The internal iterator protocol uses C<undef> to signal end-of-sequence.
As a consequence, an C<undef> value (i.e. a decoded JSON C<null>) cannot
appear as a I<top-level element> of a sequence: it would be
indistinguishable from EOF and the sequence would be silently truncated
at that point.

This affects C<Select> in particular: a selector that returns C<undef>
for some elements will terminate the sequence early.

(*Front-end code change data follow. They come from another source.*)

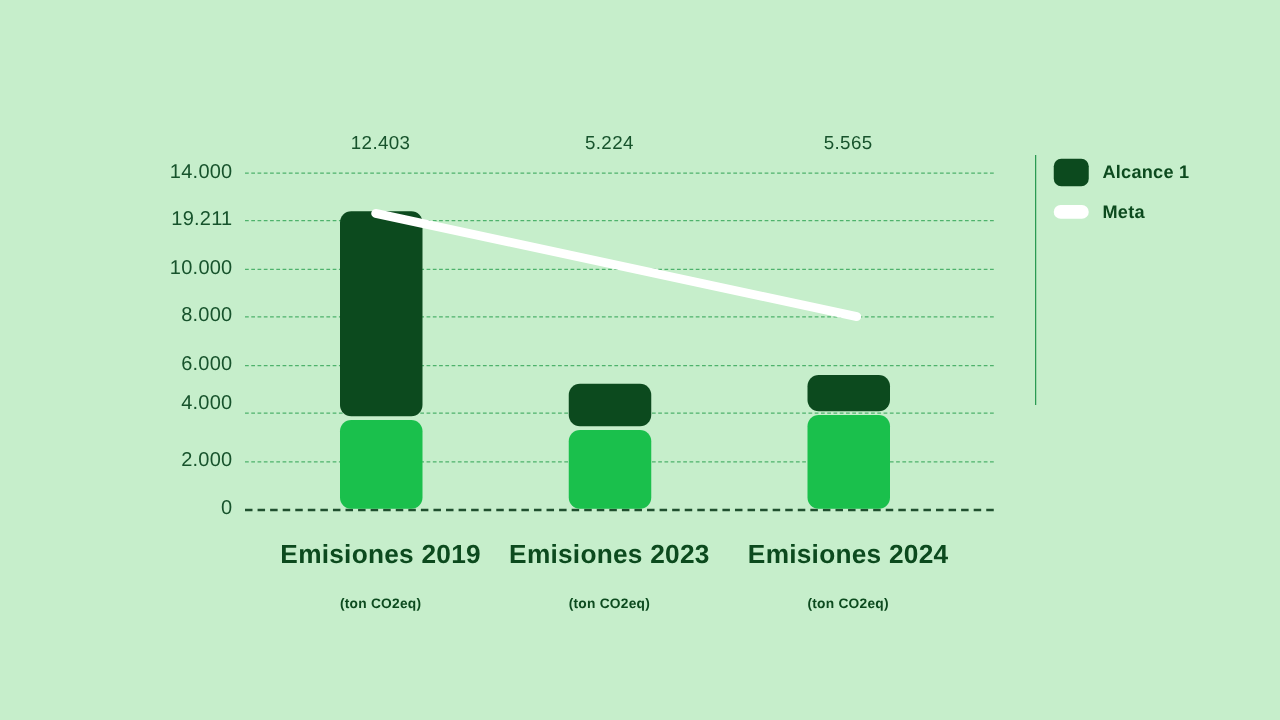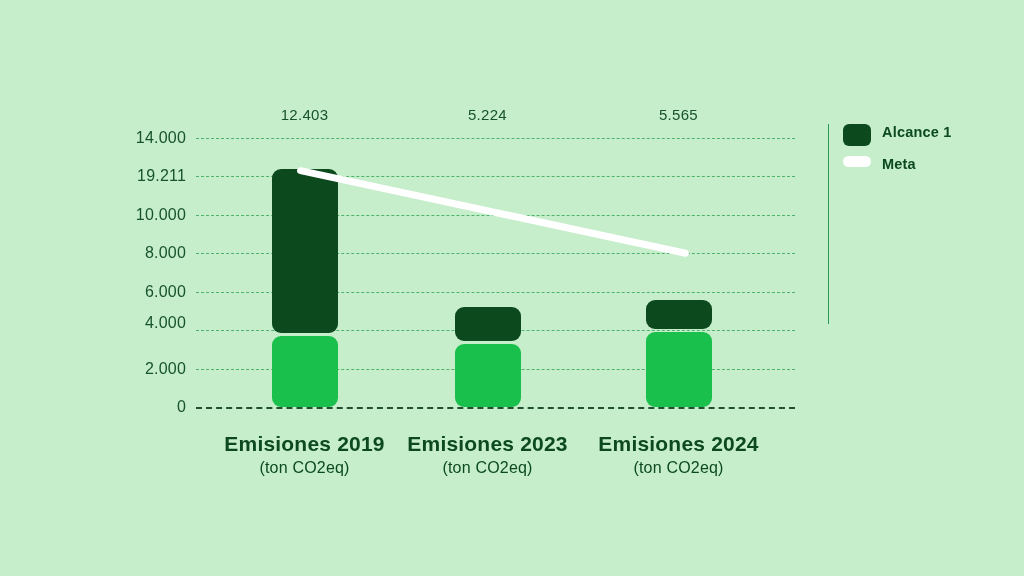"Alcance 1" .legend-row { align-items: flex-start -> center }
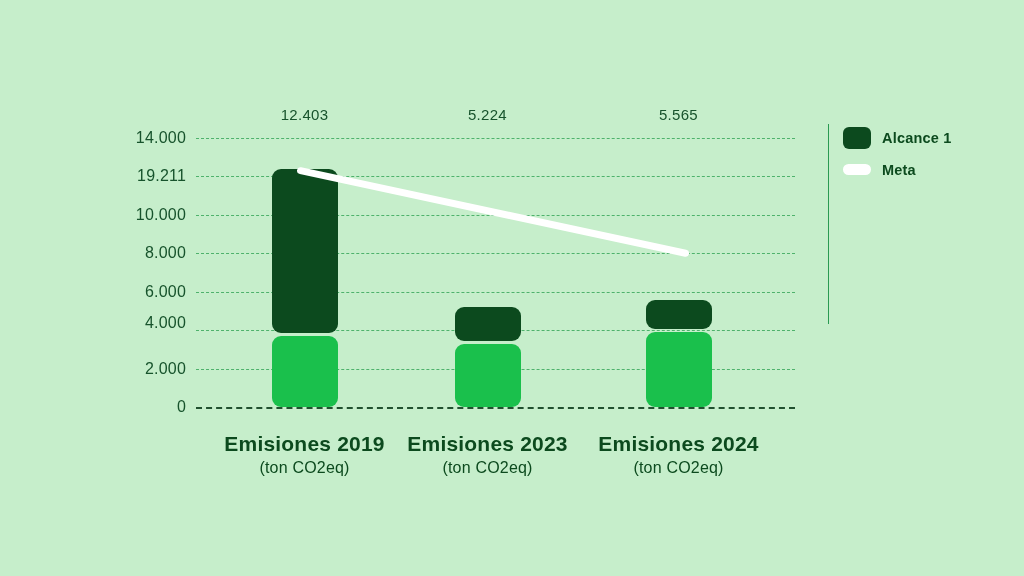"(ton CO2eq)" .cat .cat-unit { font-size: 16px -> 11px; font-weight: 400 -> 700; margin-top: 3px -> 21px }
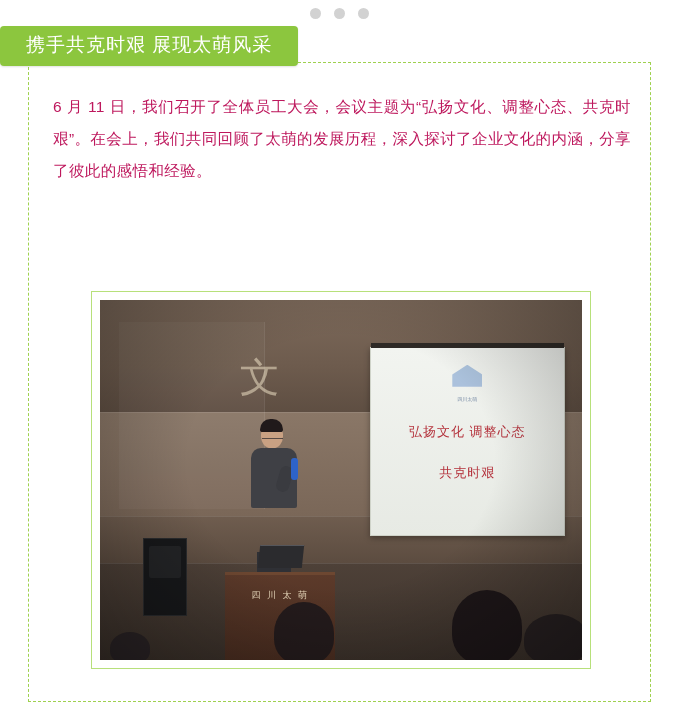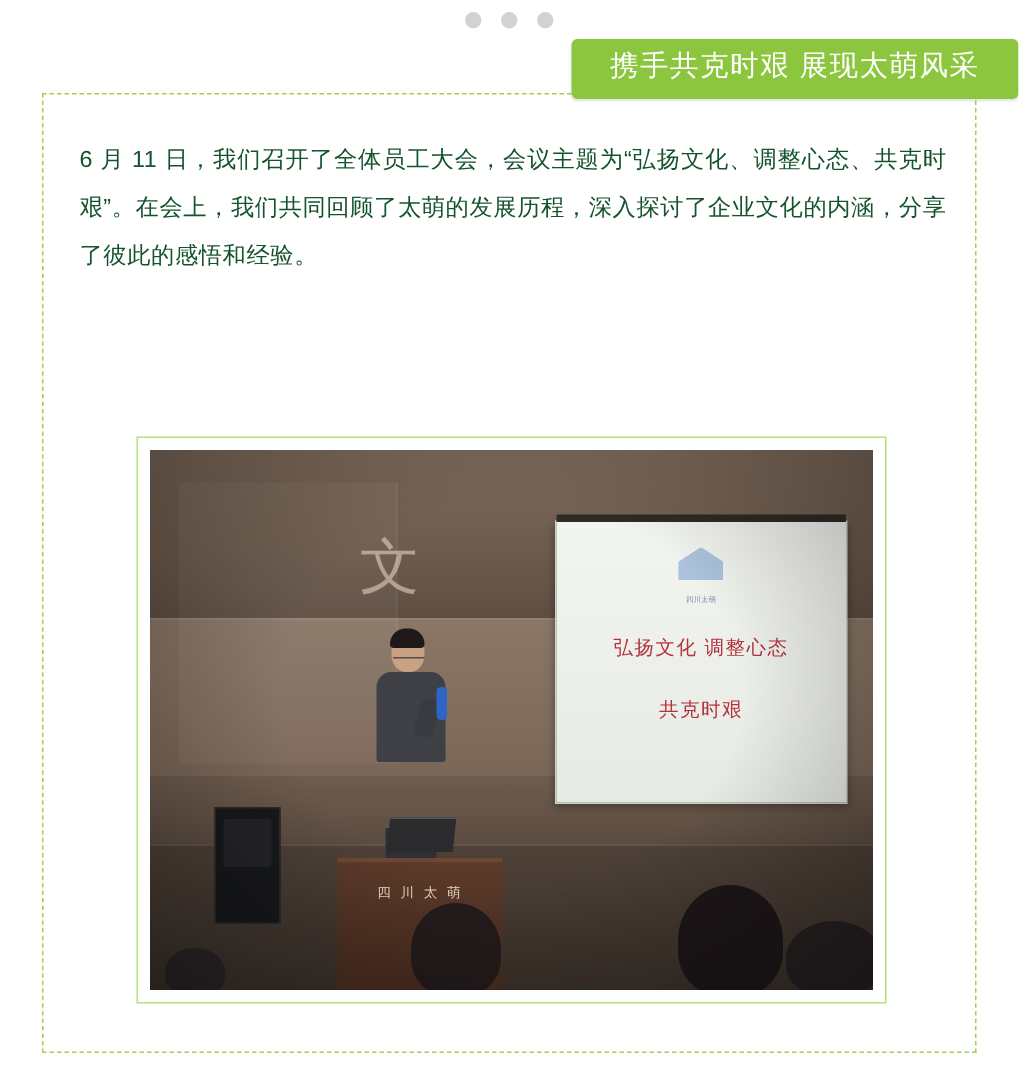"携手共克时艰 展现太萌风采" .banner-wrap { justify-content: flex-end -> flex-start }
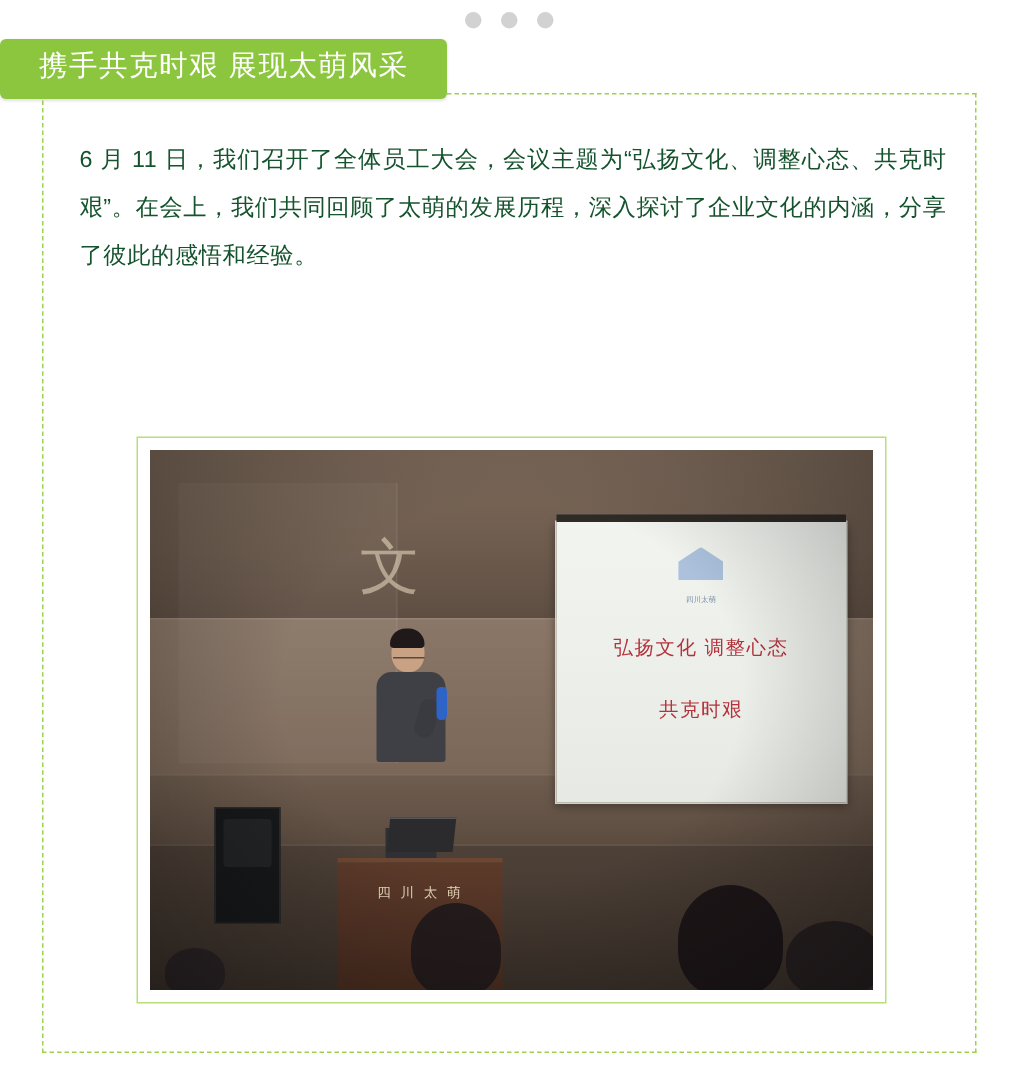"6 月 11" .body-text { color: #14532d -> #be185d }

  # JSON: [{"v":1},{"v":null},{"v":3}]
  JSON::LINQ->FromJSON("data.json")
            ->Select(sub { $_[0]{v} })
            ->ToArray;
  # returns (1) - sequence stops at the undef from the second record

C<Where> is unaffected when filtering hash records (the hashref itself
is the element, not its C<v> field), but a C<Select> that projects a
nullable field will be truncated at the first C<null>. Workarounds:

=over 4

=item * Project to a sentinel value: C<< Select(sub { defined $_[0]{v} ? $_[0]{v} : '' }) >>

=item * Wrap each element in a hashref so the element itself is never undef.

=back

C<DefaultIfEmpty(undef)> is similarly affected: a default of C<undef>
is silently lost. Use a non-undef sentinel (C<0>, C<''>, C<{}>) instead.